Transition : Le message de cette lettre est donc multiple : si son registre principal est didactique, il se veut aussi
une lettre d’exhortation et d’édification, ce que souligne la composition du texte.
II. La structure du texte
Une première approche de la structure du texte peut se faire à partir du découpage du texte en paragraphes et des
mots de liaison dont certains sont logiques (« c’est pourquoi, l1 ; Mais, l 45), ce qui divise le texte en deux parties
distinctes, l’une comportant le programme d’instruction aussi bien littéraire que scientifique, le second, débutant
par « mais », (l 45), comportant les éléments de l’éducation humaniste sur le plan social, moral et religieux.
Les autres mots de liaison structurant le texte sont chronologiques, comme les indices temporels présents dans le
texte « quand tu étais encore jeune » (l 19), « puis », l 30 ; « maintenant » l 36). Par ailleurs l’observation des
temps et des modes verbaux permet de déterminer certaines modalités d’écriture.
Tout d’abord, l’évocation narrative du passé (l18) : les verbes sont à l’imparfait et au passé composé, et
évoquent l’enfance de Pantagruel ainsi que ses premiers apprentissages.

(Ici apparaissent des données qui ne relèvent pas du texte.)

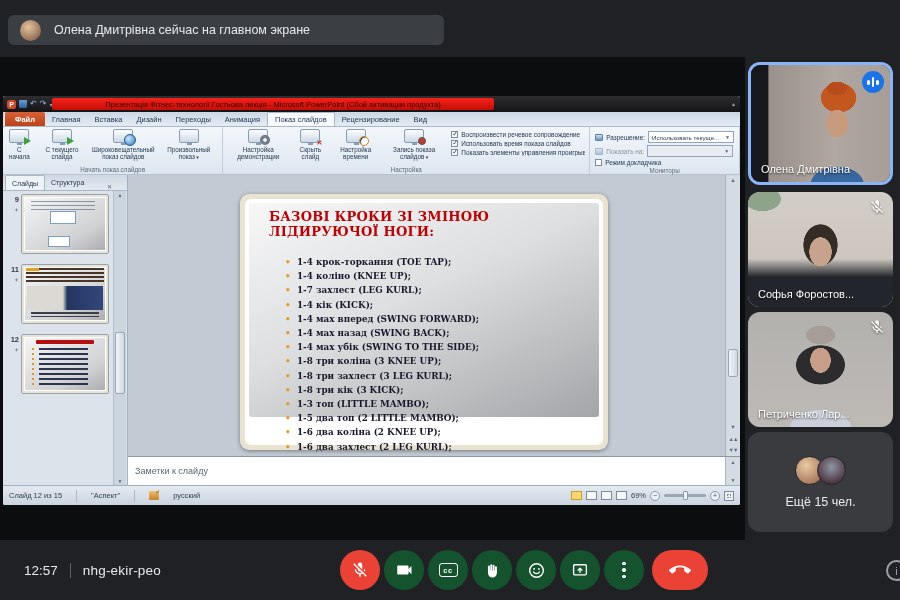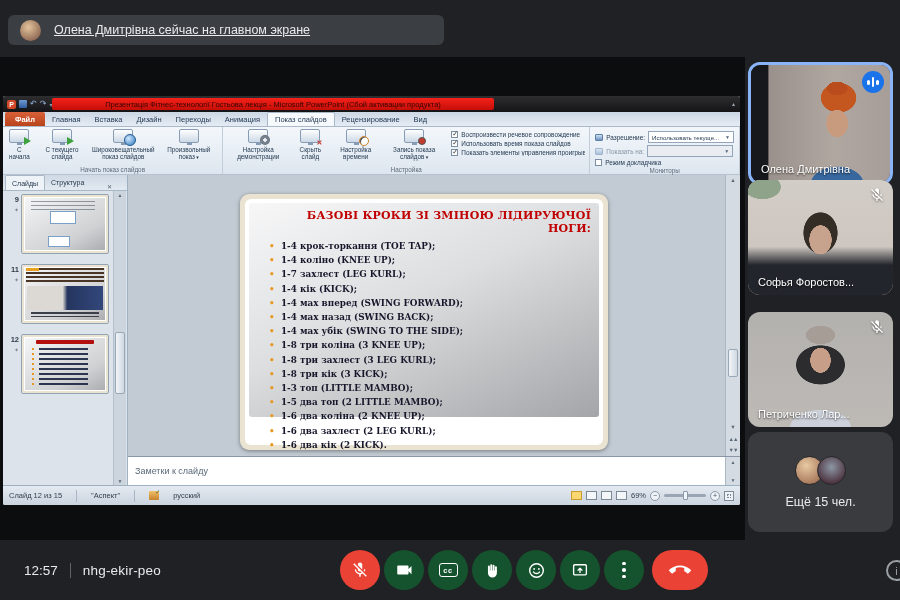--- a/index.html
+++ b/index.html
@@ -12,7 +12,7 @@
               border-radius:6px;display:flex;align-items:center;gap:13px;padding:0 12px;}
   .banner-avatar{width:21px;height:21px;border-radius:50%;
                  background:radial-gradient(circle at 40% 35%,#e3c39b,#96705a 70%,#5f4638);flex:none;}
-  .banner-text{font-size:12.5px;color:#e8eaed;white-space:nowrap;text-decoration:underline;}
+  .banner-text{font-size:12.5px;color:#e8eaed;white-space:nowrap;}
 
   
   .share{position:absolute;left:0;top:57px;width:745px;height:483px;background:#0c0d0f;}

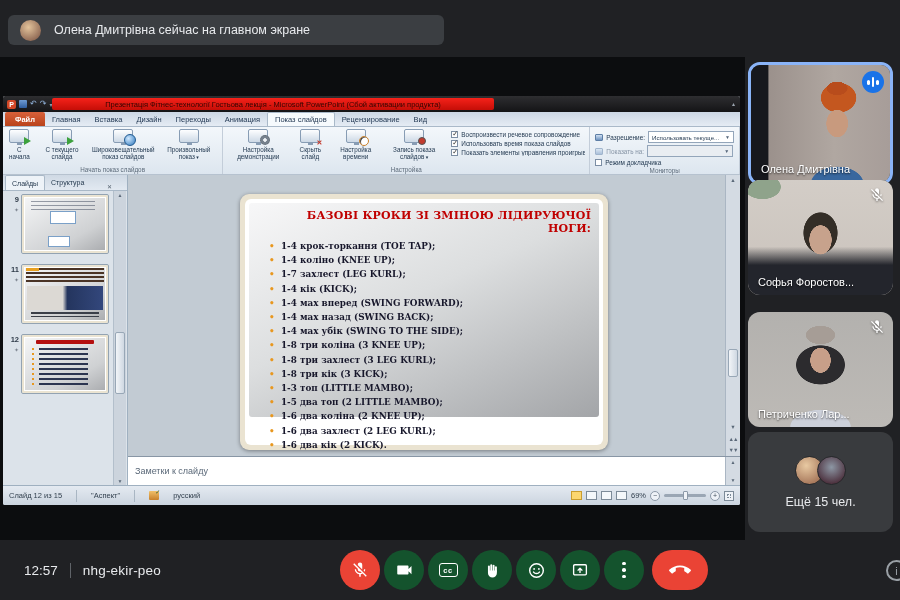--- a/index.html
+++ b/index.html
@@ -139,7 +139,7 @@
               background:linear-gradient(155deg,#f7f7f8 0%,#dcdedf 45%,#a3a5a8 100%);}
   .slide-content{position:relative;padding:6px 8px 0 20px;font-family:"DejaVu Serif",serif;
                  font-weight:bold;color:#17172b;}
-  .slide-title{font-size:11px;color:#c00000;text-align:right;margin:0 0 4px;letter-spacing:.2px;}
+  .slide-title{font-size:13px;color:#c00000;text-align:left;margin:0 0 4px;letter-spacing:.2px;}
   .slide-bullets{list-style:none;margin:0;padding:0;}
   .slide-bullets li{font-size:8.8px;line-height:14.2px;position:relative;padding-left:12px;white-space:nowrap;}
   .slide-bullets li::before{content:'•';color:#e8971e;position:absolute;left:0;}

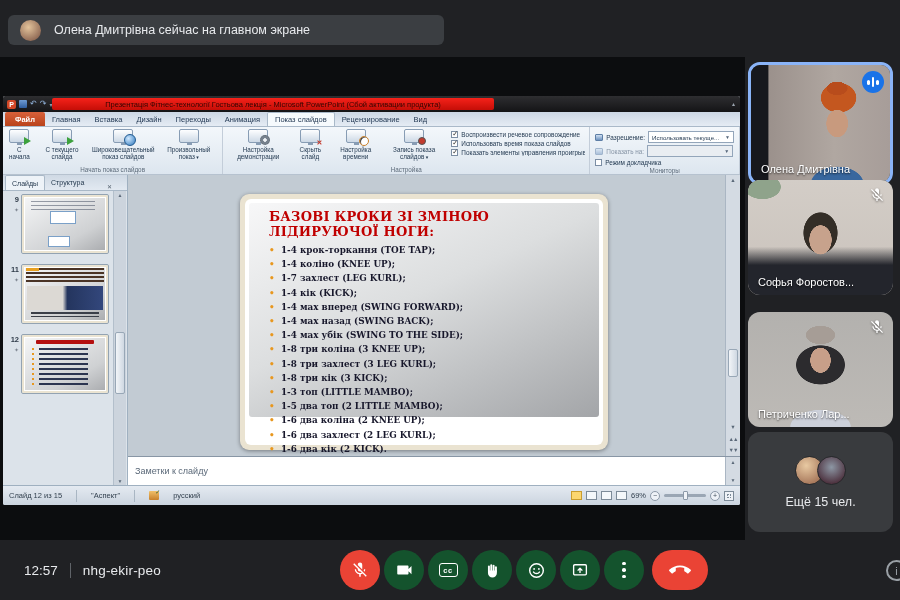--- a/index.html
+++ b/index.html
@@ -140,7 +140,7 @@
   .slide-content{position:relative;padding:6px 8px 0 20px;font-family:"DejaVu Serif",serif;
                  font-weight:bold;color:#17172b;}
   .slide-title{font-size:13px;color:#c00000;text-align:left;margin:0 0 4px;letter-spacing:.2px;}
-  .slide-bullets{list-style:none;margin:0;padding:0;}
+  .slide-bullets{list-style:none;margin:16px;padding:0;}
   .slide-bullets li{font-size:8.8px;line-height:14.2px;position:relative;padding-left:12px;white-space:nowrap;}
   .slide-bullets li::before{content:'•';color:#e8971e;position:absolute;left:0;}
   .escroll{position:absolute;right:0;top:0;bottom:0;width:15px;background:#d4dbe3;

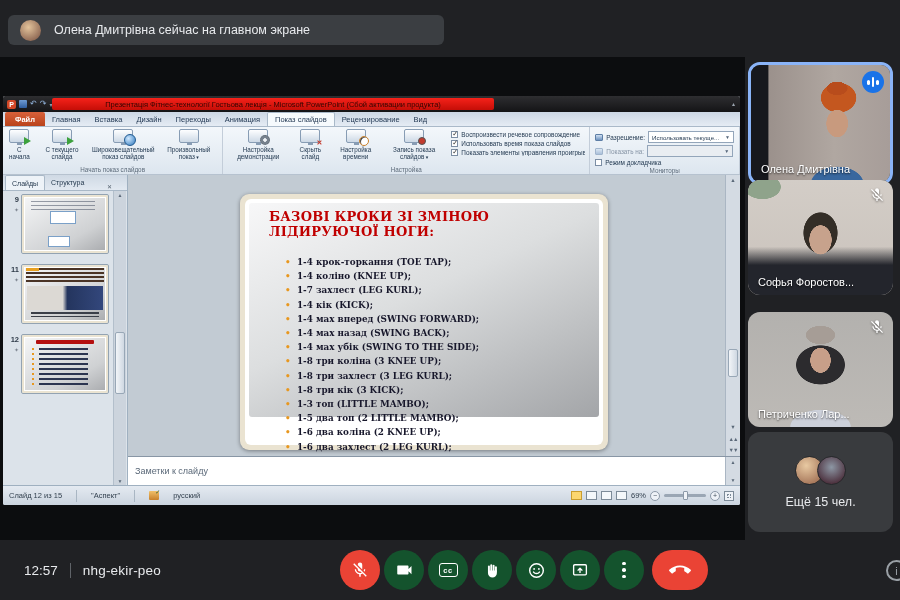--- a/index.html
+++ b/index.html
@@ -180,7 +180,7 @@
   .tile{position:absolute;left:0;width:145px;height:115px;border-radius:12px;overflow:hidden;
         background:#3c4043;}
   .tile:nth-child(1){top:0;height:123px;border:3px solid #8ab4f8;}
-  .tile:nth-child(2){top:118px;padding-left:16px;}
+  .tile:nth-child(2){top:130px;padding-left:16px;}
   .tile:nth-child(3){top:250px;}
   .vid{position:absolute;inset:0;}
   .tile:nth-child(1) .vid{background:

Ensuite, les conditions présentes : le texte qui montre, au présent, les conditions nouvelles offerte par
l’humanisme dans le domaine culturel : remise à l’honneur des langues anciennes, accès libre aux textes grâce au
développement de l’imprimerie, extension de la réflexion et du savoir. Cette partie inclut les recommandations de
Gargantua à son fils : les orientations de l’éducation humaniste, les domaines envisagés, le respect des règles
morales et religieuses, qui sont exprimés en plusieurs étapes. L’expression « c’est pourquoi », au début du texte,
souligne la relation de cause à effet entre ce qui précède (ce qui se faisait à l’époque de Gargantua) et la nécessaire
adaptation du savoir et de ses modes de transmission (ce qui se fait au moment où il écrit).

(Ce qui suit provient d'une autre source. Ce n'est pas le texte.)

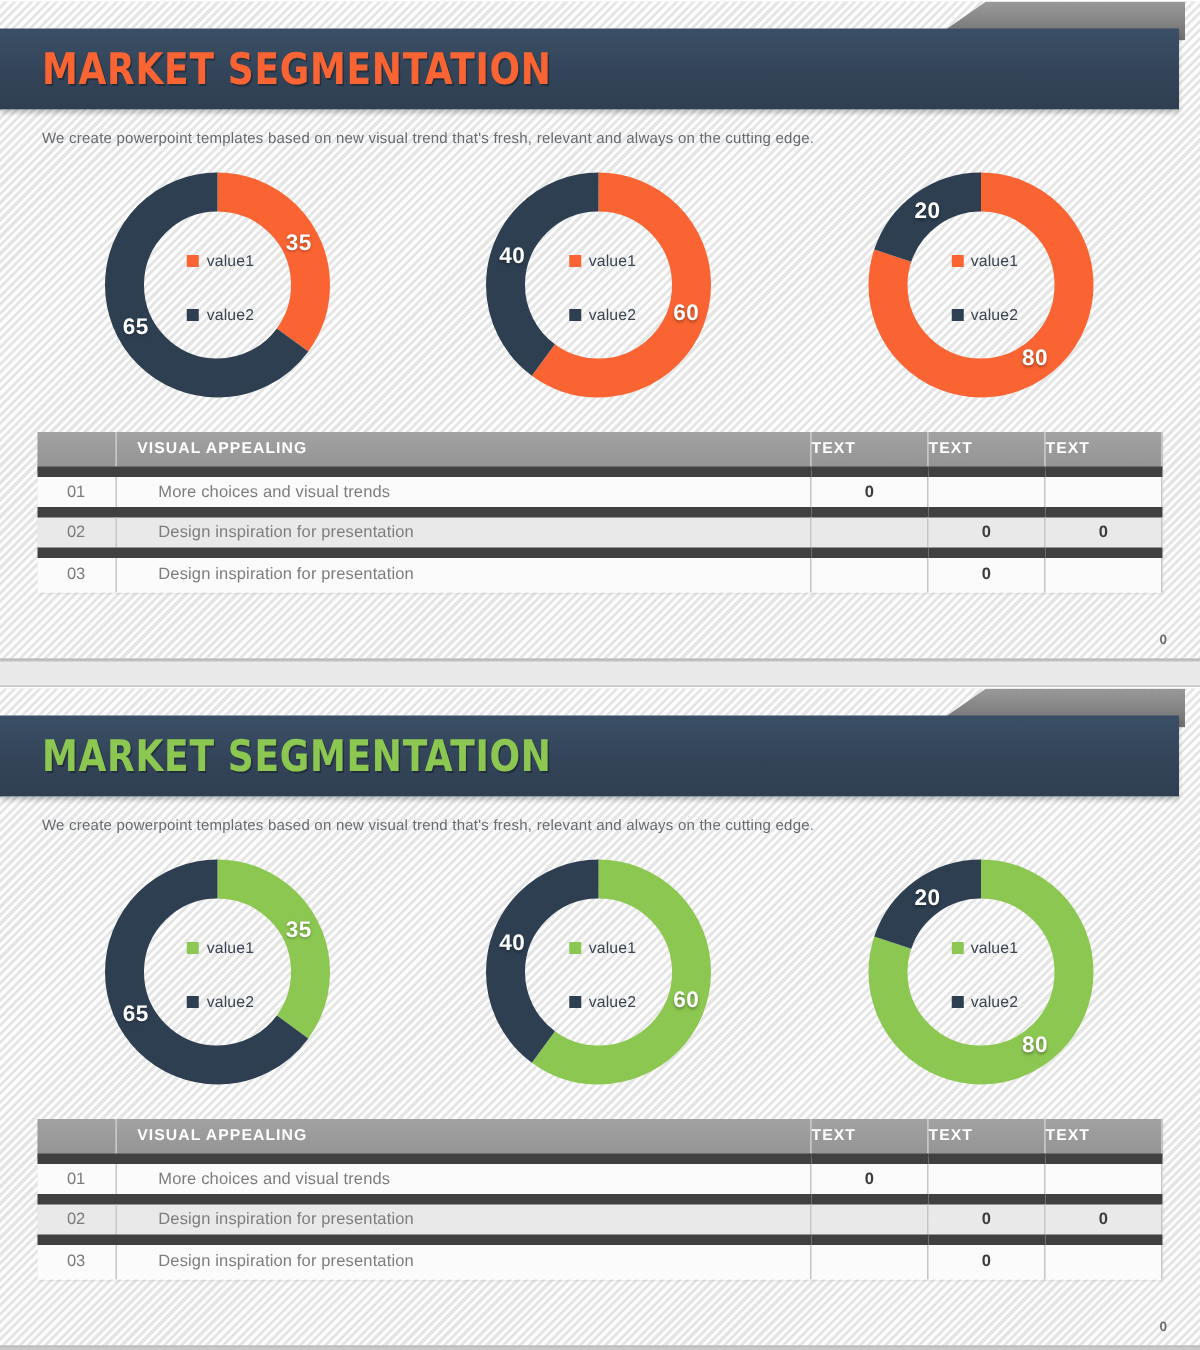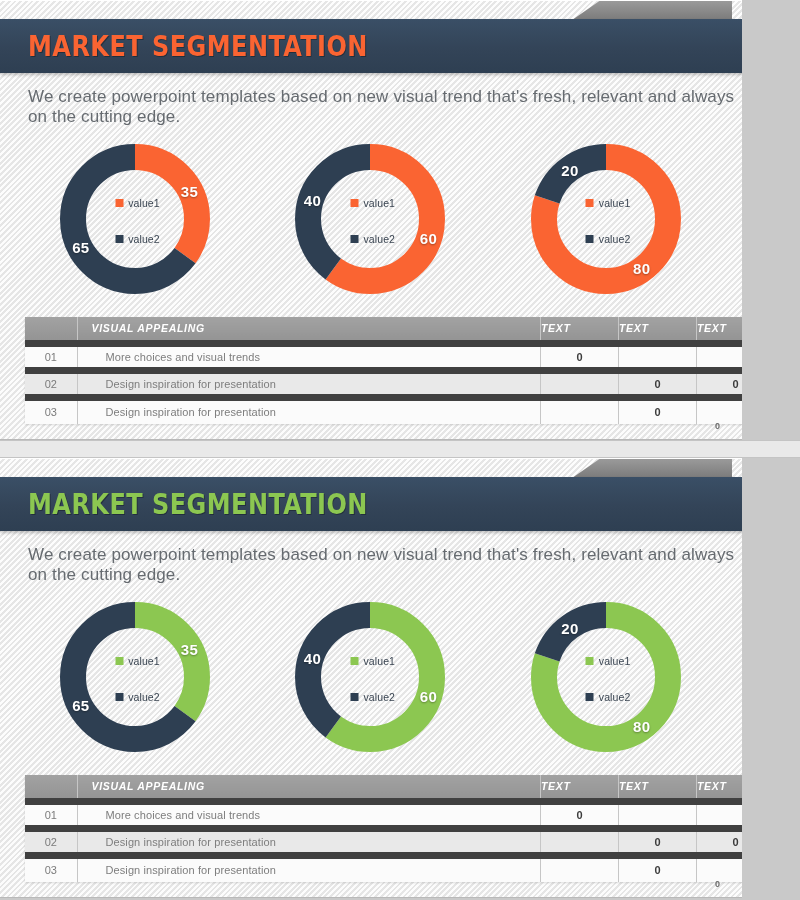--- a/index.html
+++ b/index.html
@@ -23,7 +23,7 @@
   
   .slide {
     position: relative;
-    width: 742px;
+    width: 800px;
     height: 440px;
     background:
       repeating-linear-gradient(135deg,

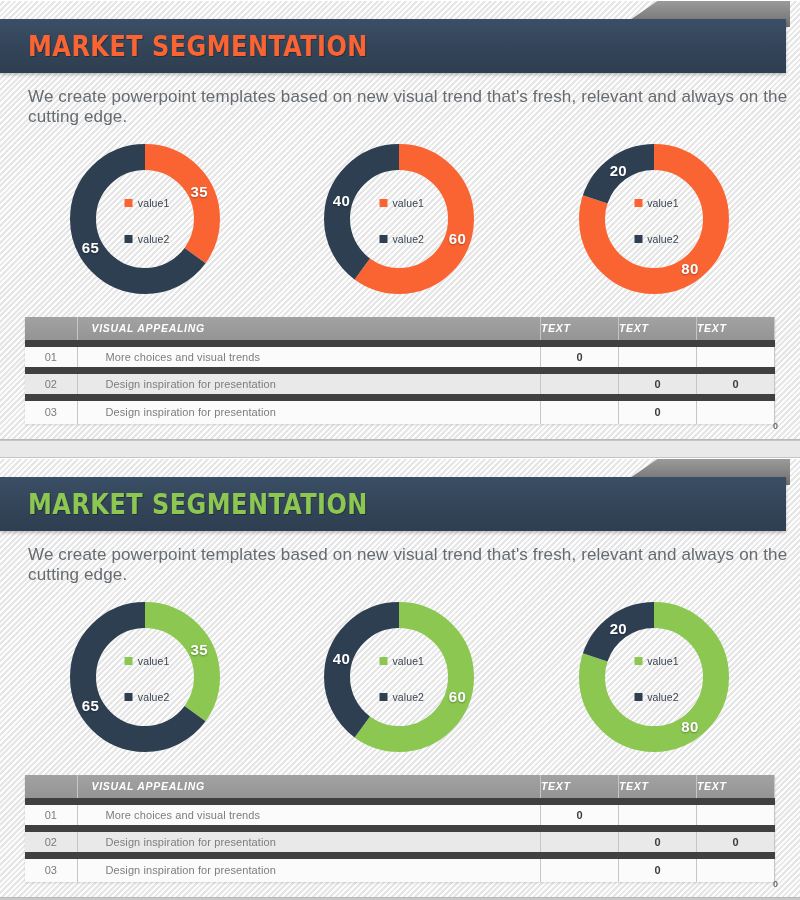--- a/index.html
+++ b/index.html
@@ -75,7 +75,7 @@
 
   .subtitle {
     margin: 14px 0 0 28px;
-    font-size: 17px;
+    font-size: 10px;
     color: #666b70;
     letter-spacing: 0.15px;
   }

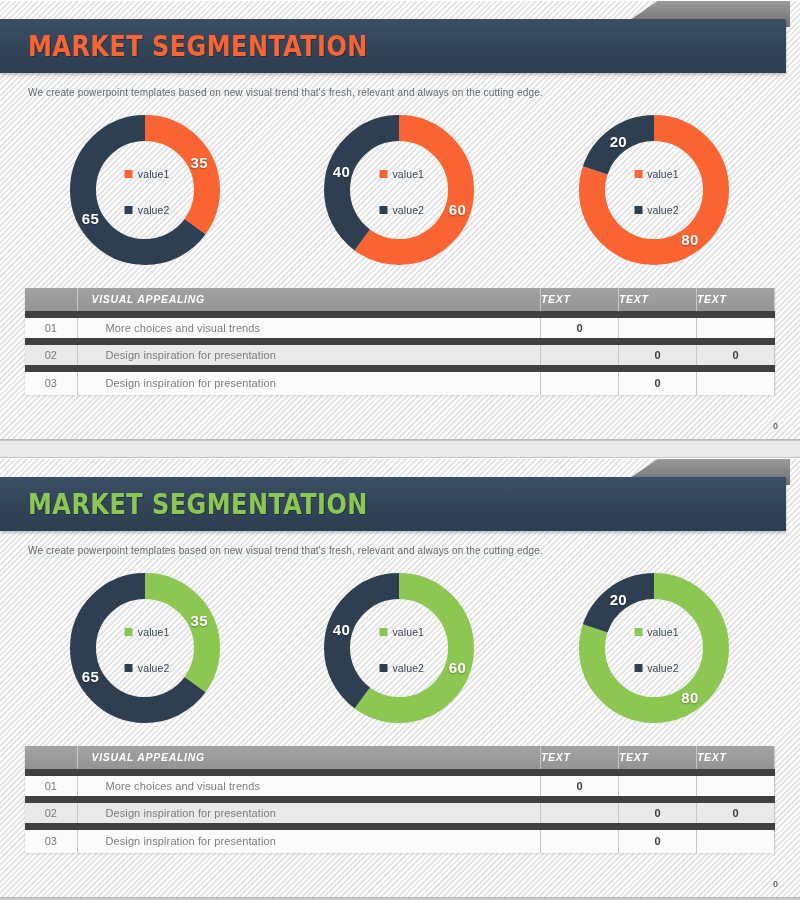--- a/index.html
+++ b/index.html
@@ -134,7 +134,6 @@
     letter-spacing: 0.7px;
     text-align: left;
     height: 26px;
-    font-style: italic;
   }
   .th-num { width: 52px; }
   .th-main { padding-left: 14px; }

Les verbes sont tantôt au futur de l’indicatif, tantôt au présent de l’indicatif ou de l’impératif, ce qui attire
l’attention sur l’aspect didactique du passage et traduit non seulement la volonté présente d’un père pour son fils,
mais aussi sa projection dans le futur, notamment dans le passage qui débute par maintenant (l 37), mais dont le
temps verbal est au futur « il te faudra » (l 37)
Transition : La structure et l’organisation de ce texte, à la fois logique et chronologique, permet à Rabelais de
présenter et de mettre en relief une double orientation, qui est l’importance de l’activité intellectuelle, ou « savoir »
et de la « vertu » (L 2-3), qui sont les deux mots clés de cette lettre. Cette double orientation se retrouve dans la
structure de l’exposé de Gargantua et trace les grandes lignes de l’éducation humaniste.